+++ DATA PROVIDED +++
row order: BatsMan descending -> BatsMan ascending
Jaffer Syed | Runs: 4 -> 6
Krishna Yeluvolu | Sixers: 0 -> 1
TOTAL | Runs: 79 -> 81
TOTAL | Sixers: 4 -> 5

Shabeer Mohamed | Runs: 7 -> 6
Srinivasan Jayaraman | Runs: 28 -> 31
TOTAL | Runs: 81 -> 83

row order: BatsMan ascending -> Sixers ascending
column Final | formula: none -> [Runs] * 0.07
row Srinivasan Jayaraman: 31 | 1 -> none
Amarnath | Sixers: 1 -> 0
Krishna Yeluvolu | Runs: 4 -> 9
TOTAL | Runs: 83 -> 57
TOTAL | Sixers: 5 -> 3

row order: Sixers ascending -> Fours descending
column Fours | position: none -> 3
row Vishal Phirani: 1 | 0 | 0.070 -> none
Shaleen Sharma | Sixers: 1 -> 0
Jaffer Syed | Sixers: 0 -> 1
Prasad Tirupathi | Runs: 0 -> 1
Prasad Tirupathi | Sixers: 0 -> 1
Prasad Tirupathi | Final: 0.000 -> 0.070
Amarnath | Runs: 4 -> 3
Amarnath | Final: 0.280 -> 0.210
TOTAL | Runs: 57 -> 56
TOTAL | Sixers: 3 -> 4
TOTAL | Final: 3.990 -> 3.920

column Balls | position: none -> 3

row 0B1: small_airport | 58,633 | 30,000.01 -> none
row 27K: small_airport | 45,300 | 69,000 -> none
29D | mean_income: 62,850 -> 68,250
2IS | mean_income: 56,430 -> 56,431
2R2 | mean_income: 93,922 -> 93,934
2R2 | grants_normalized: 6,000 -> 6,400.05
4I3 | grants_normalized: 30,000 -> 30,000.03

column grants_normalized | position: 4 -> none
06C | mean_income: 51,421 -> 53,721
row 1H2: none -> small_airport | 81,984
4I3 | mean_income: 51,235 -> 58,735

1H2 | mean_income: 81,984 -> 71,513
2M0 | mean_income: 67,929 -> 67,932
+++
PROBLEM DESCRIPTION:
Each record has to be given again exactly as written.

YOUR SOLUTION:
row order: BatsMan descending -> BatsMan ascending
Jaffer Syed | Runs: 4 -> 6
Krishna Yeluvolu | Sixers: 0 -> 1
TOTAL | Runs: 79 -> 81
TOTAL | Sixers: 4 -> 5

Shabeer Mohamed | Runs: 7 -> 6
Srinivasan Jayaraman | Runs: 28 -> 31
TOTAL | Runs: 81 -> 83

row order: BatsMan ascending -> Sixers ascending
column Final | formula: none -> [Runs] * 0.07
row Srinivasan Jayaraman: 31 | 1 -> none
Amarnath | Sixers: 1 -> 0
Krishna Yeluvolu | Runs: 4 -> 9
TOTAL | Runs: 83 -> 57
TOTAL | Sixers: 5 -> 3

row order: Sixers ascending -> Fours descending
column Fours | position: none -> 3
row Vishal Phirani: 1 | 0 | 0.070 -> none
Shaleen Sharma | Sixers: 1 -> 0
Jaffer Syed | Sixers: 0 -> 1
Prasad Tirupathi | Runs: 0 -> 1
Prasad Tirupathi | Sixers: 0 -> 1
Prasad Tirupathi | Final: 0.000 -> 0.070
Amarnath | Runs: 4 -> 3
Amarnath | Final: 0.280 -> 0.210
TOTAL | Runs: 57 -> 56
TOTAL | Sixers: 3 -> 4
TOTAL | Final: 3.990 -> 3.920

column Balls | position: none -> 3

row 0B1: small_airport | 58,633 | 30,000.01 -> none
row 27K: small_airport | 45,300 | 69,000 -> none
29D | mean_income: 62,850 -> 68,250
2IS | mean_income: 56,430 -> 56,431
2R2 | mean_income: 93,922 -> 93,934
2R2 | grants_normalized: 6,000 -> 6,400.05
4I3 | grants_normalized: 30,000 -> 30,000.03

column grants_normalized | position: 4 -> none
06C | mean_income: 51,421 -> 53,721
row 1H2: none -> small_airport | 81,984
4I3 | mean_income: 51,235 -> 58,735

1H2 | mean_income: 81,984 -> 71,513
2M0 | mean_income: 67,929 -> 67,932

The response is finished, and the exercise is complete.